I’ve always been a human being who could find humor in the worst of situations and times, which is one of the reasons I think my childhood did not drive me mad. This week, as I mourned a friend who had passed from the coronavirus and prayed for two of my friends and two of my enemies who were stricken by this curse, one of the tools that helped me through the morass was finding humor in unexpected places. Like receiving my carefully planned and expensive DIY pedicure equipment from Amazon (complete with top grade foot soaker and massager and lavender-scented Epsom salts) only to discover I can no longer reach my feet due to my 71-year-old chubby-ass body. A bougie problem, I know! Nevertheless it is a problem for me since my husband has not volunteered to give me a pedicure and probably never will. We’ve all been affected by this pandemic, whether by mere inconvenience or debilitating loss—personally and financially. Obviously, I’m still in the “inconvenienced” category by the grace of God. I know this. I am grateful, but I still need to laugh or I’ll turn into a ball of rage because I blame everything from my friend’s death to my inability to maintain my diva nails and toes on one person and one person only: Donald J. (“I don’t take any responsibility”) Trump!
As I contemplated the absurdity of having seven out of my ten throbbing fingernails wrapped in Band-Aids (the result of trying to perform a DIY acrylic nail removal which gave birth to four punctured fingers and three torn nail beds), my sister-in-law sent me a list of coronavirus laugh lines entitled “Effects of the Coronavirus.” Actually, she got them from her husband who was sent them by his old college roommate, but when I Googled them the published source turned out to be Chuck and Anne Norwood from The Laurinburg Exchange in Scotland County, North Carolina. Chuck and Anne say these coronavirus laugh lines are not originally from them but were sent in by a reader who collected them from God knows where. If these coronavirus quotes turn out to be the brain children of some of America’s gazillion wonderful comedians, please forgive me for not giving you the proper credit…blame it on the COVID-19 insanity or the mind-numbing pain emanating from my bleeding fingers that is slowly eroding my cerebrum and my well-being.
EFFECTS OF THE CORONAVIRUS
“I used to spin that toilet paper like I was on Wheel of Fortune. Now I turn it like I’m cracking a safe.”
“Classified Ad: Single man with toilet paper seeks woman with hand sanitizer for good clean fun.”
“Half of us are going to come out of this quarantine as amazing cooks. The other half will come out with a drinking problem.”
“I need to practice social-distancing from the refrigerator.”
“PSA: ‘Every few days try your jeans on just to make sure they fit. Pajamas will have you believe all is well in the kingdom.’”

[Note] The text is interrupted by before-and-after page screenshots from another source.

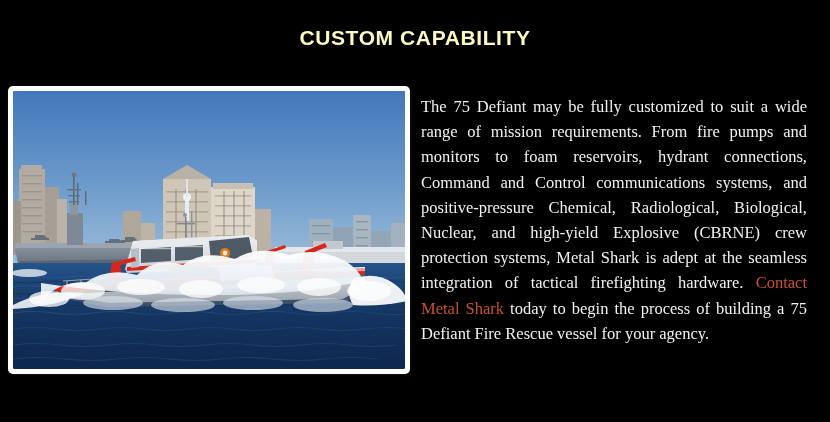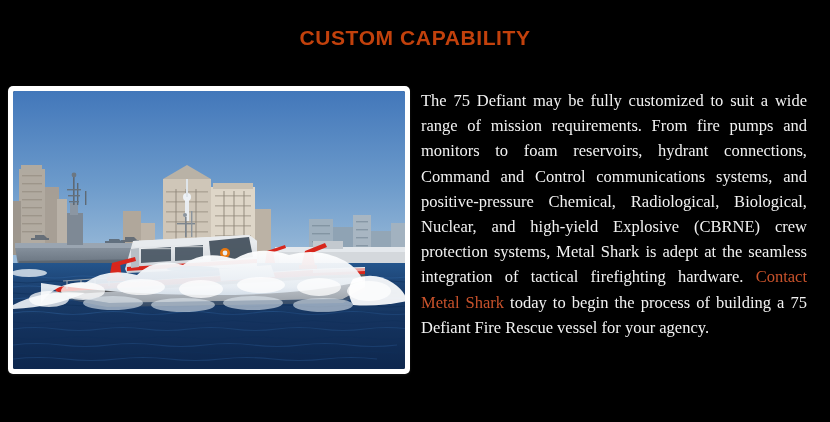--- a/index.html
+++ b/index.html
@@ -22,21 +22,21 @@
     background: #000000;
   }
 
   
   .section-title {
     position: absolute;
     left: 0;
     top: 26px;
     width: 830px;
     text-align: center;
-    color: #c2410c;
+    color: #fef9c3;
     font-family: "Liberation Sans", sans-serif;
     font-weight: bold;
     font-size: 21px;
     letter-spacing: 0.6px;
   }
 
   
   .content-row {
     position: absolute;
     left: 0;
@@ -65,21 +65,21 @@
     overflow: hidden;
     border-radius: 2px;
     background: #0b2746;
   }
   .photo svg { display: block; width: 100%; height: 100%; }
 
   
   .text-col {
     position: absolute;
     left: 421px;
-    top: 6px;
+    top: 12px;
     width: 386px;
   }
   .body-copy {
     color: #f2f2f2;
     font-family: "Liberation Serif", serif;
     font-size: 16.5px;
     line-height: 25.2px;
     text-align: justify;
     text-justify: inter-word;
     margin: 0;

“Quarantine Day 5: Went to this restaurant called THE KITCHEN. You have to gather all the ingredients and make your own meal. I have no clue how this place is still in business.”
“HOMESCHOOLING REPORT, FAMILY OF THREE—ONE ADULT, TWO KIDS: ‘Homeschooling is going well. 2 students suspended for fighting and 1 teacher fired for drinking on the job.’”
“Day 5 of Homeschooling: One of these little monsters called in a bomb threat.”
“Day 6 of Homeschooling: My child just said ‘I hope I don’t have the same teacher next year’…. I’m offended.”
“This morning I saw a neighbor talking to her cat. It was obvious she thought her cat understood her. I came into my house, told my dog—we laughed a lot.”
“I’m so excited—it’s time to take out the garbage! What should I wear!?!”
“I hope the weather is good tomorrow for my trip to Puerto Backyarda. I’m getting tired of Los Livingroom.”
“Still haven’t decided where to go for Easter—The Living Room or The Bedroom”
Happy Easter and Happy Pesach everyone! Wishing you all bountiful gifts of gratitude, kindness, and comfort of heart as we reflect on the miracle of Passover and the hope of the Resurrection of Christ. Stay well. Stay safe. Stay kind because we are all in this journey together.
Eleanor Tomczyk is an author and a humorist who is an award-winning voice-over performer. In 2011, she created the blog, “How the Hell Did I End Up Here” which features mostly satirical posts that have thousands of readers around the world—although she was recently banned in Pakistan (for real!). Tomczyk’s three books were featured in a recent book festival: “Monsters’ Throwdown,” “Fleeing Oz,” and “The Fetus Chronicles—Podcasts to my Miseducated Self.” Currently in her 70s and living life like it is freakin’ golden, she is a consummate storyteller and much sought-after motivational speaker. If you don’t believe me, just ask her!